Western ASV Student Chapter's Spay Day TNR Sterilization Event

 

In celebration of World Spay Day, the WesternU Student Chapters of the Association of Shelter Veterinarians, Humane Society Veterinary Medical Association and American Association of Feline Practitioners teamed up to organize a trap-neuter-release event for the Pomona community. With the help of FixNation and Inland Valley Humane Society, students set traps surrounding Western University’s campus. Community members also brought cats from surrounding communities. In all, 50 Pomona community cats were spayed/neutered, vaccinated, and released. Additionally, several cats received life-altering medical intervention, including abscess treatment and even one enucleation.  This exciting collaborative event was made possible with the help of over 35 WesternU CVM students, technicians, and veterinarians. First, second, and fourth-year veterinary students worked with professors to complete the entire process of TNR, including trapping, assessing, vaccinating, sedating, performing surgeries, and releasing feral community cats. Sincerest thanks to the Association of Shelter Veterinarians and the Humane Society Veterinary Medical Association for the grants they provided to help fund this extremely successful event!

 

 


University of Pennsylvania School of Veterinary Medicine's ASV Student Chapter’s Annual Free Preventative Care Clinic for Pets

 

Every year on Martin Luther King Jr. Day, the University of Pennsylvania School of Veterinary Medicine hosts a free vaccine clinic for the pets of Philadelphian. Information about the clinic circulates in local churches and other community centers to help connect pets in need with preventative veterinary care. In order to honor the purpose of the Martin Luther King Jr. Day of service, this clinic aims to target pet owners with limited access to veterinary care.

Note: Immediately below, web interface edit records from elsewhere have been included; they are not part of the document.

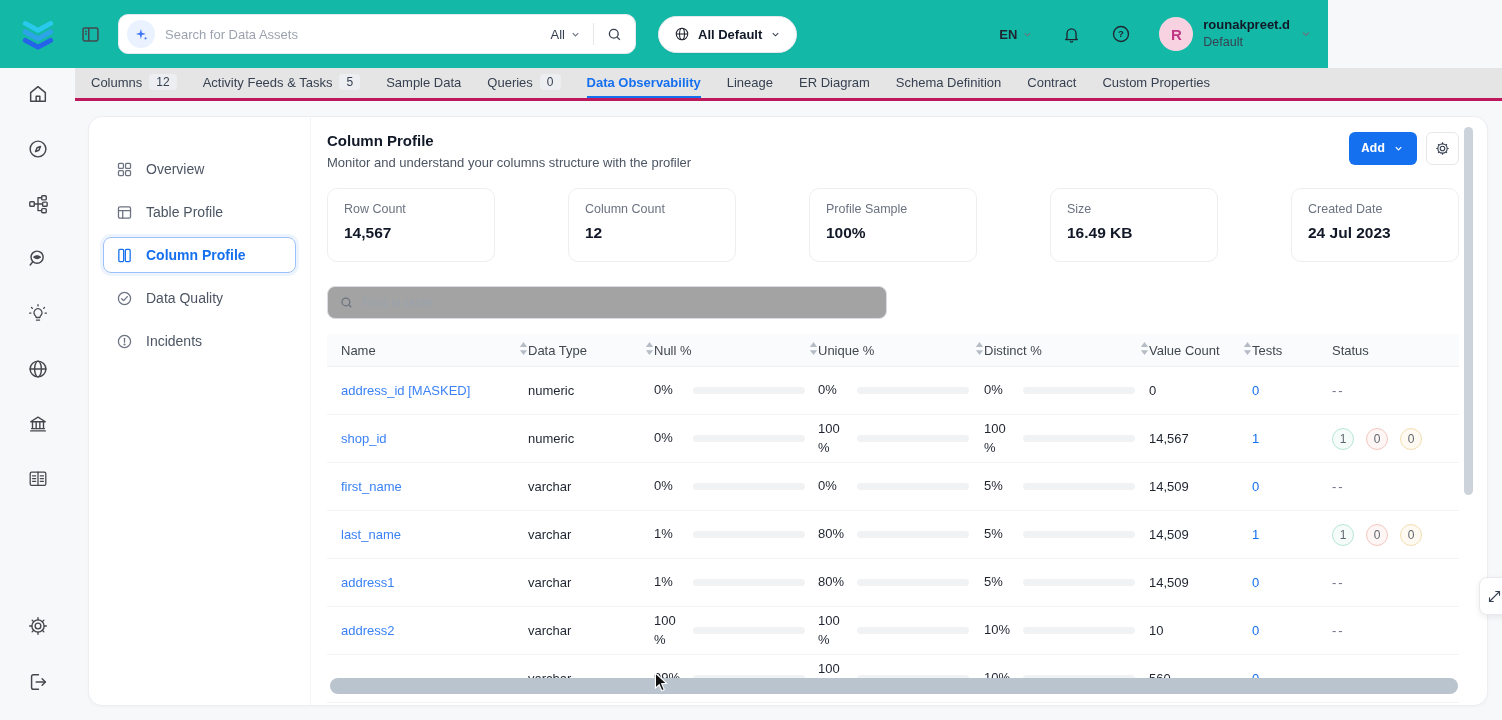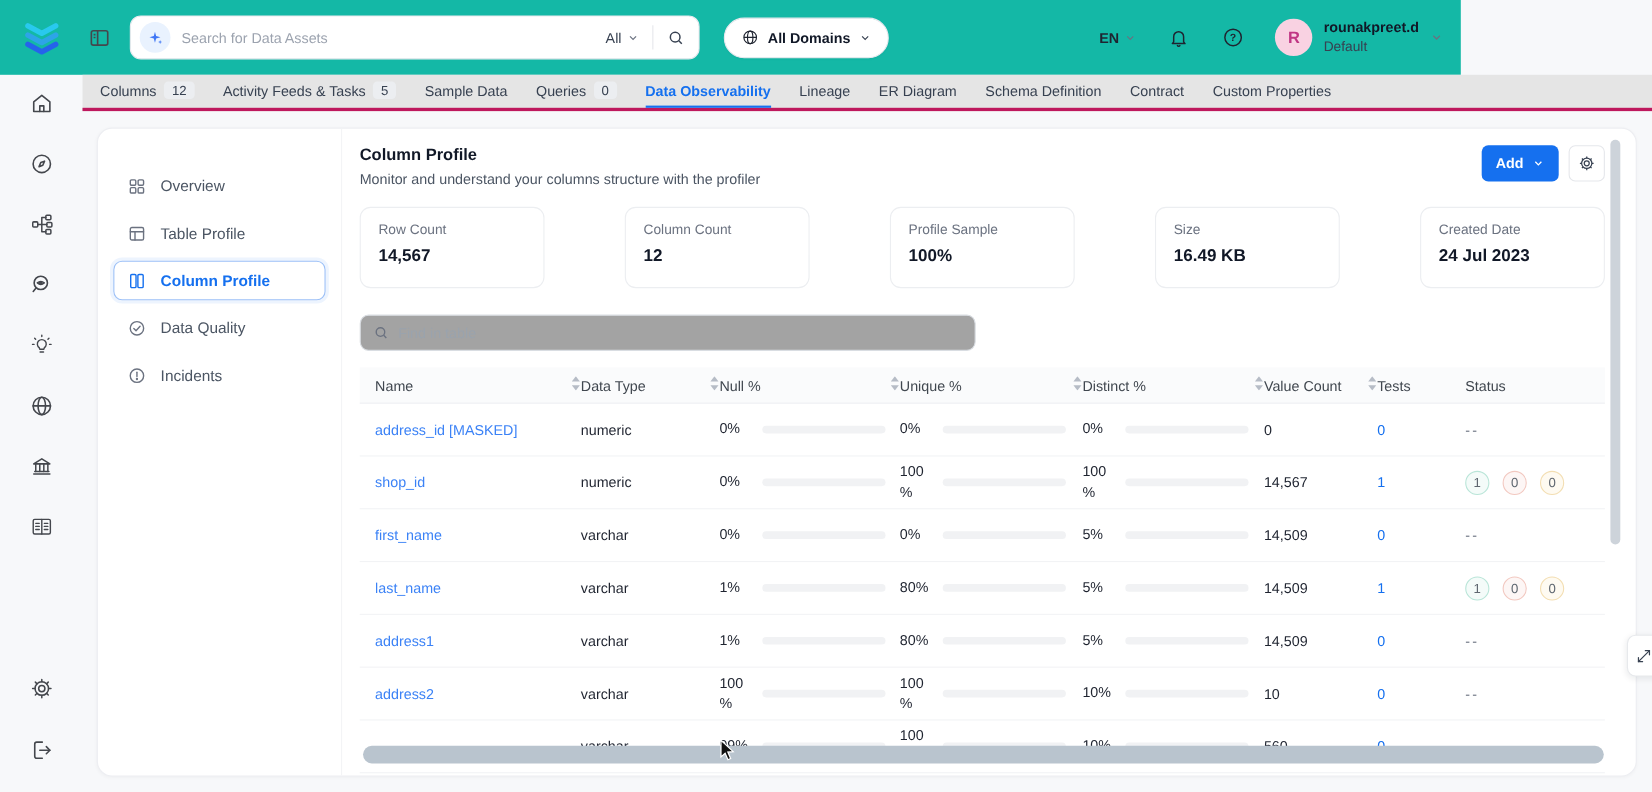--- a/index.html
+++ b/index.html
@@ -134,7 +134,7 @@
         <ellipse cx="12" cy="12" rx="3.7" ry="8.6"></ellipse>
         <line x1="3.4" y1="12" x2="20.6" y2="12"></line>
       </svg>
-    <span>All Domains</span>
+    <span>All Default</span>
     <svg width="11" height="11" viewBox="0 0 24 24" fill="none" stroke="#374151" stroke-width="2.3">
         <polyline points="6,9 12,15 18,9"></polyline>
       </svg>

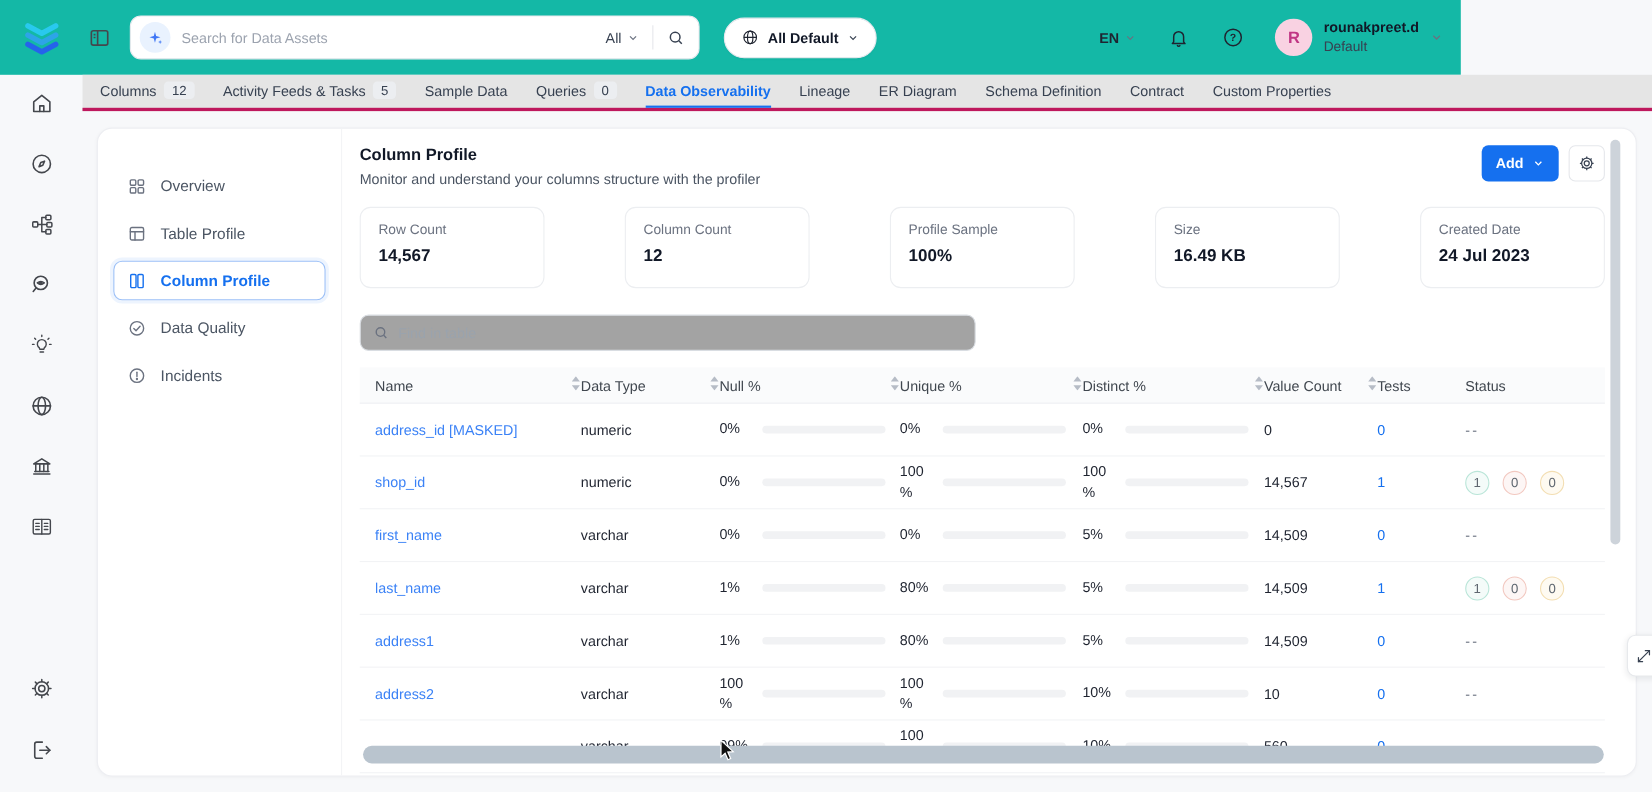--- a/index.html
+++ b/index.html
@@ -50,7 +50,7 @@
   .main-head { display:flex; justify-content:space-between; align-items:flex-start; }
   .pg-title { font-size:15px; font-weight:700; color:#111827; }
   .pg-sub { font-size:13px; color:#4b5563; margin-top:6px; }
-  .head-actions { display:flex; gap:9px; }
+  .head-actions { display:flex; gap:9px;font-family:Liberation Mono, monospace; }
   .add-btn { height:33px; padding:0 13px; background:#1570ef; color:#fff; border:none; border-radius:6px; font-size:13px; font-weight:600; display:flex; align-items:center; gap:8px; cursor:pointer; font-family:inherit; }
   .gear-btn { width:33px; height:33px; background:#fff; border:1px solid #e5e7eb; border-radius:6px; display:flex; align-items:center; justify-content:center; cursor:pointer; }
 

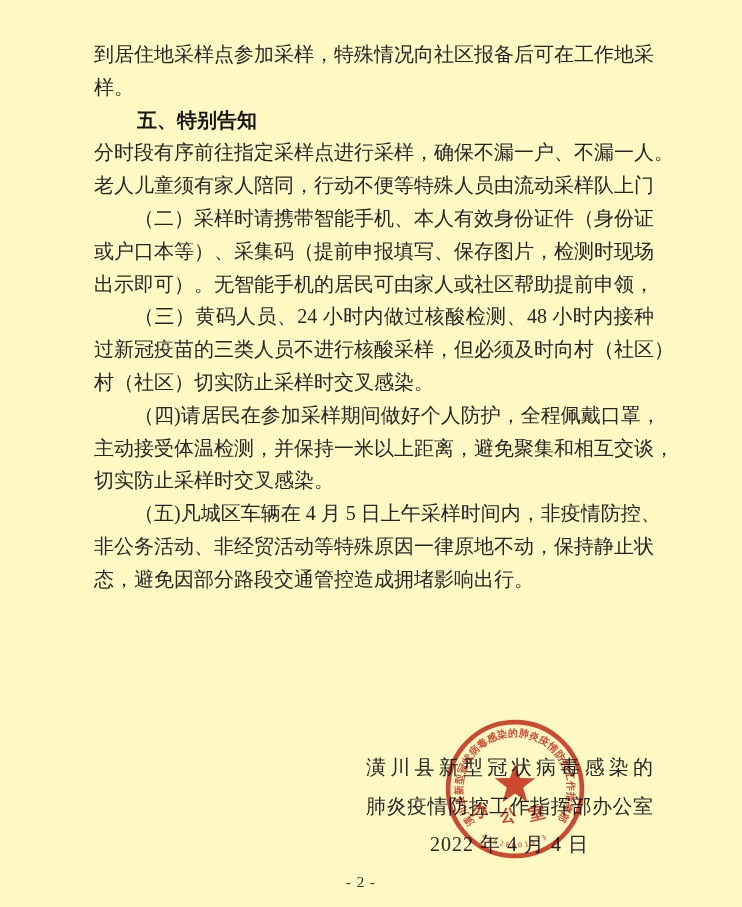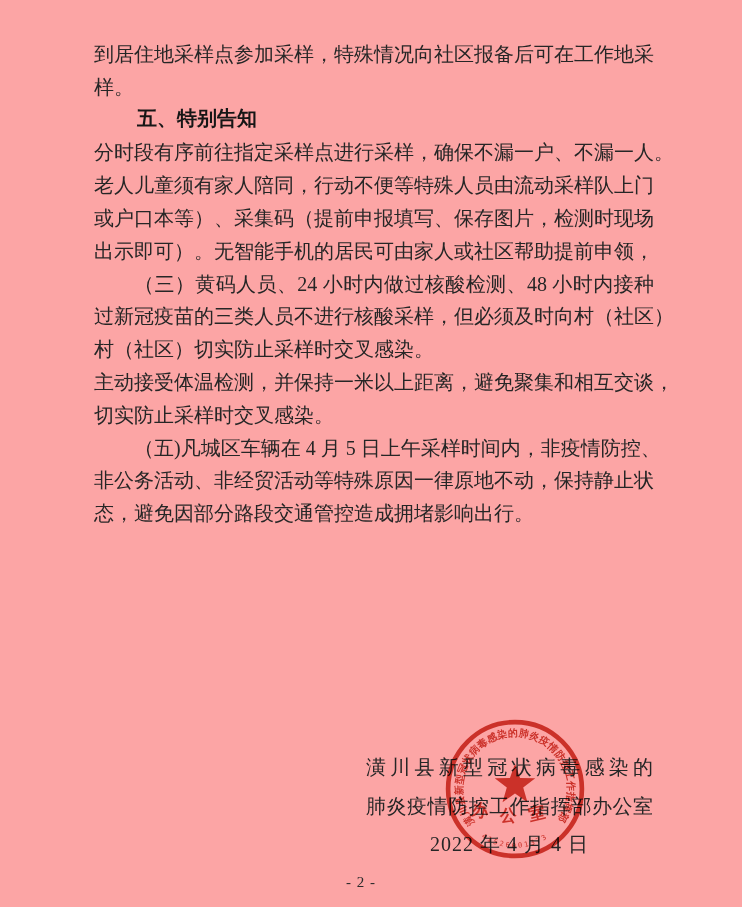--- a/index.html
+++ b/index.html
@@ -11,7 +11,7 @@
     position: relative;
     width: 742px;
     height: 907px;
-    background: #fca5a5;
+    background: #fef9c3;
     overflow: hidden;
     font-family: "Liberation Serif", "DejaVu Serif", serif;
     color: #262626;

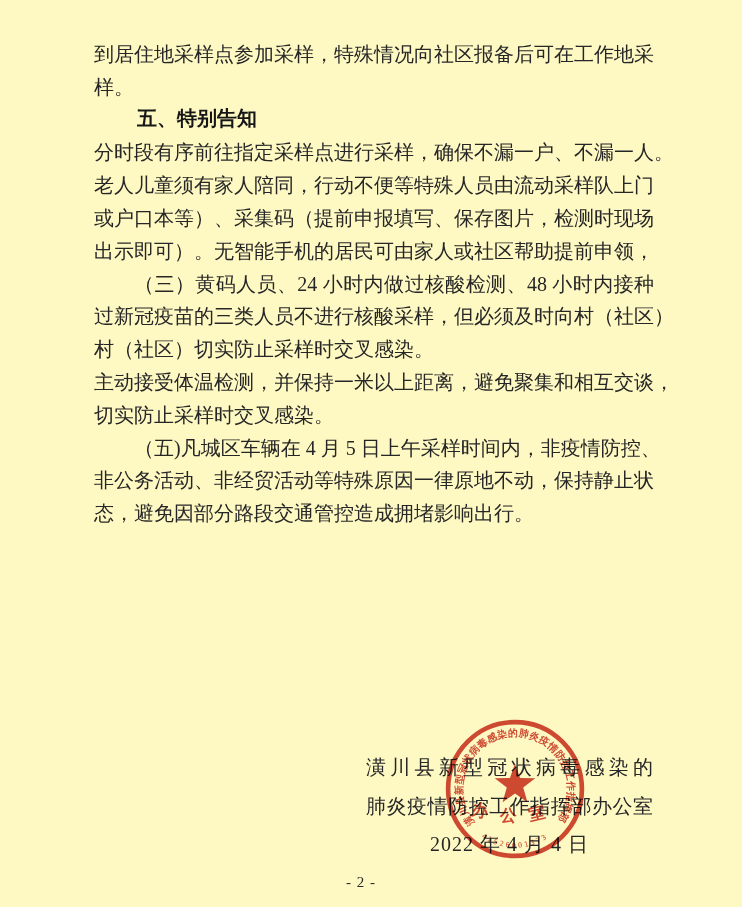--- a/index.html
+++ b/index.html
@@ -38,7 +38,7 @@
     text-indent: 2em;
   }
   .line.heading {
-    font-family: Liberation Mono, monospace;
+    font-family: Liberation Sans, sans-serif;
     font-weight: bold;
     color: #161616;
     text-indent: 2.15em;

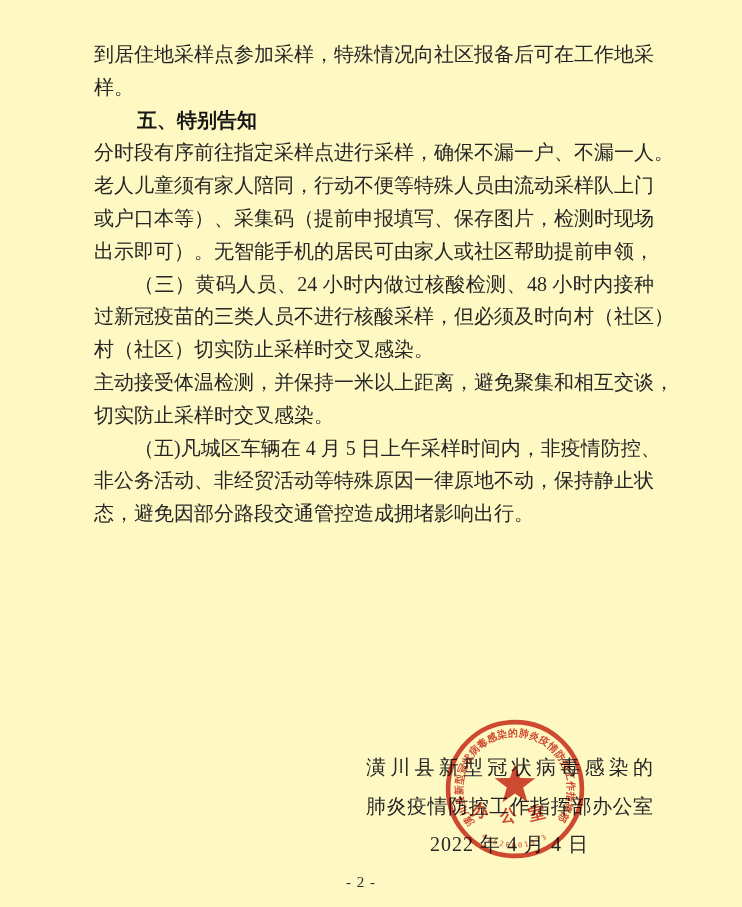--- a/index.html
+++ b/index.html
@@ -127,6 +127,7 @@
     <div class="line heading">五、特别告知</div>
     <div class="line full">分时段有序前往指定采样点进行采样，确保不漏一户、不漏一人。</div>
     <div class="line full">老人儿童须有家人陪同，行动不便等特殊人员由流动采样队上门</div>
+    <div class="line full indent">（二）采样时请携带智能手机、本人有效身份证件（身份证</div>
     <div class="line full">或户口本等）、采集码（提前申报填写、保存图片，检测时现场</div>
     <div class="line full">出示即可）。无智能手机的居民可由家人或社区帮助提前申领，</div>
     <div class="line full indent">（三）黄码人员、24 小时内做过核酸检测、48 小时内接种</div>

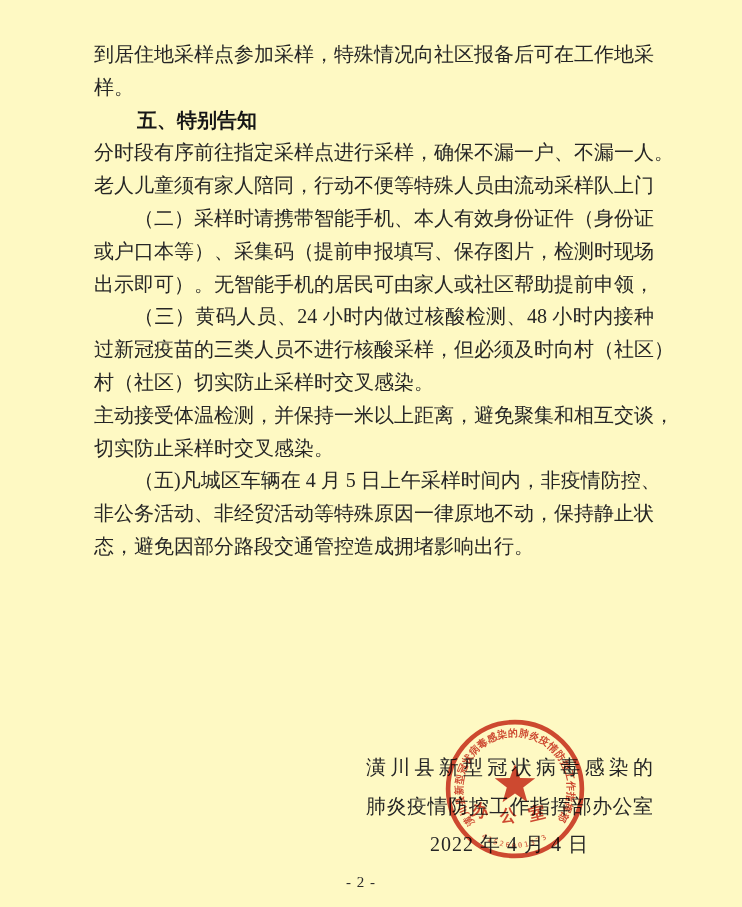--- a/index.html
+++ b/index.html
@@ -133,6 +133,7 @@
     <div class="line full indent">（三）黄码人员、24 小时内做过核酸检测、48 小时内接种</div>
     <div class="line full">过新冠疫苗的三类人员不进行核酸采样，但必须及时向村（社区）</div>
     <div class="line">村（社区）切实防止采样时交叉感染。</div>
+    <div class="line full indent">（四)请居民在参加采样期间做好个人防护，全程佩戴口罩，</div>
     <div class="line full">主动接受体温检测，并保持一米以上距离，避免聚集和相互交谈，</div>
     <div class="line">切实防止采样时交叉感染。</div>
     <div class="line full indent">（五)凡城区车辆在 4 月 5 日上午采样时间内，非疫情防控、</div>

This clinic also offered free microchips to help keep pets connected to their families in perpetuity as well as low-cost flea and tick preventatives. With the implementation of preventative care and microchips, this clinic helps keep pets healthy and safe, even after they leave the hospital.

This clinic involved both students and clinicians at PennVet. A team of seventy veterinary student volunteers took the lead in examining, vaccinating, and microchipping these animals, while clinicians at PennVet’s Matthew Ryan Hospital provide supervision and guidance. In this way, this event provides a healthcare opportunity to the pet community of Philadelphia as well as a learning experience to many veterinary students.

This year, the clinic saw a record of 217 pets, representing many families throughout Philadelphia. Many clients say that they will return next year to ensure that they keep their pets’ vaccines up-to- date. The school has already begun planning next year’s clinic and hopes to once again serve a record-breaking number of pets and their humans.